Frameworks, Tools and Libs

Updated: 2019-01-13

A typical Data Scientist/ML Engineer's toolbox.

Basic Python Tools

  • Pandas
  • Scikit Learn
  • Jupyter

Deep Learning / Neural Network

Distributed Data Processing

  • Hadoop
  • Spark
  • Hive
  • Presto

Graph Mining

Pytorch

  • A replacement for NumPy to use the power of GPUs
  • Tensors are similar to NumPy’s ndarrays, with the addition being that Tensors can also be used on a GPU to accelerate computing.

Caffe2

Tensor is n-dimensional array that stores data of the same type, for example [[1, 2], [3, 4]] is 2x2 tensor of integers (similarly one can have ["a", "b", "c"] as tensor of strings).

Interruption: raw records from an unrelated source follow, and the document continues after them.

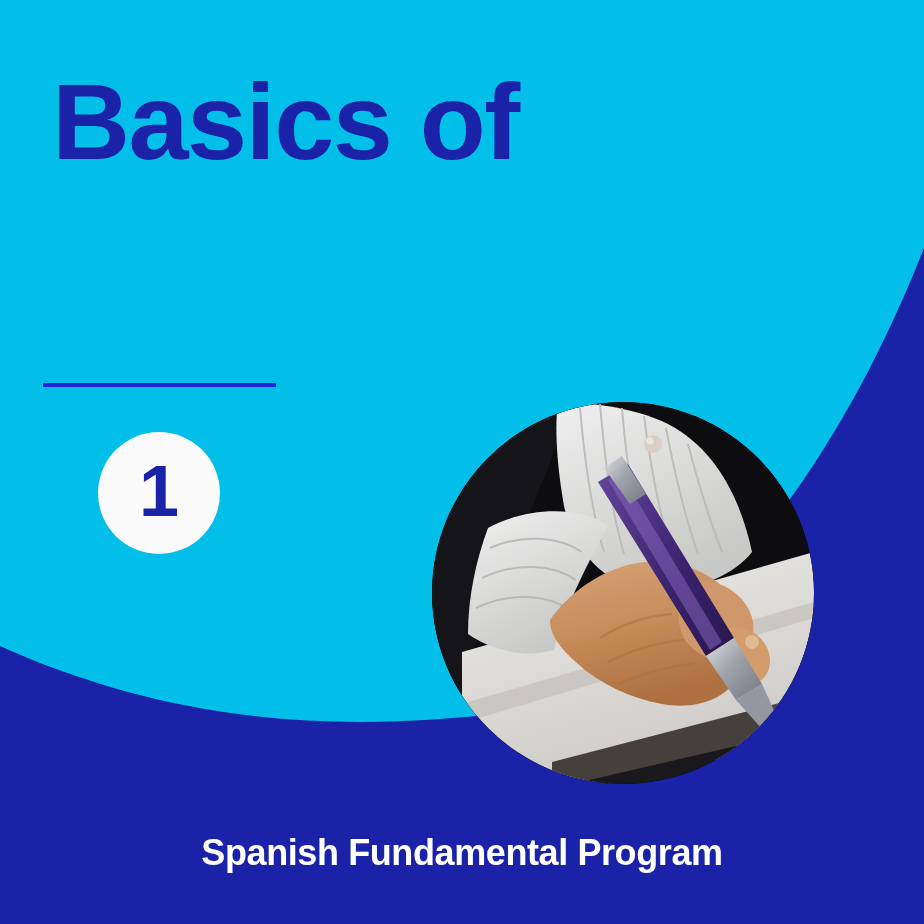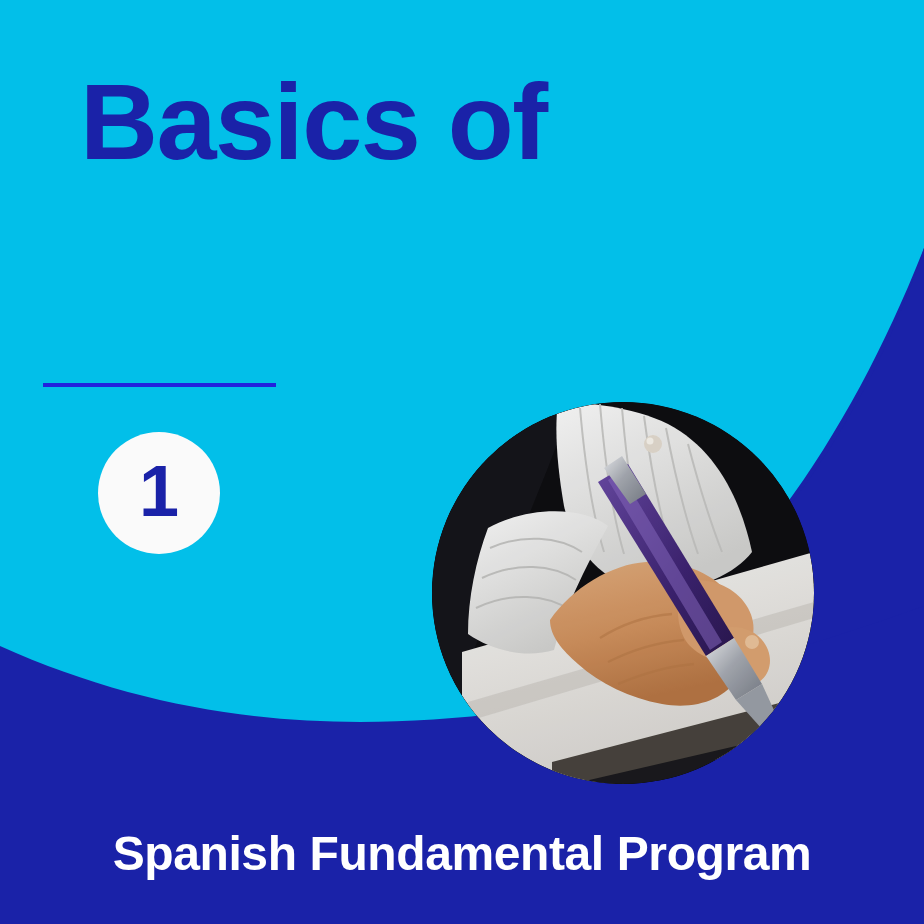--- a/index.html
+++ b/index.html
@@ -27,21 +27,20 @@
     height: 924px;
     display: block;
   }
 
   
   .title-block {
     position: absolute;
     left: 52px;
     top: 70px;
     width: 800px;
-    margin-left: 28px;
   }
   .title-line {
     font-family: "Liberation Sans", sans-serif;
     font-weight: 700;
     font-size: 108px;
     line-height: 0.96;
     letter-spacing: -1.5px;
     color: #1A22A8;
     white-space: nowrap;
   }
@@ -105,21 +104,21 @@
     bottom: 0;
     width: 924px;
     height: 134px;
     display: flex;
     align-items: center;
     justify-content: center;
   }
   .banner-text {
     font-family: "Liberation Sans", sans-serif;
     font-weight: 700;
-    font-size: 48px;
+    font-size: 36px;
     letter-spacing: -0.4px;
     color: #FFFFFF;
     white-space: nowrap;
     transform: translateY(-4px);
   }
 </style>
 </head>
 <body>
 
 <div id="card">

Blob is an entity that stores arbitrary type of data, for example Tensor.

Model Deployment

Models may be developed by one language(e.g. Python, R), however your production environment may use another(e.g. Java). One way to bridge the gap is to encode the models in a language/tool-neutral way:

  • ONNX: A collaboration between Facebook and Microsoft. Supports Caffe2, PyTorch, and Cognitive Toolkit.
  • PMML: XML
  • PFA: YAML or JSON

ONNX

Open Neural Network Exchange: AWS, Microsoft, Facebook

ONNX is intended to be a standardized format that will allow deep learning models trained on one framework to be transferred to another framework with minimal extra work.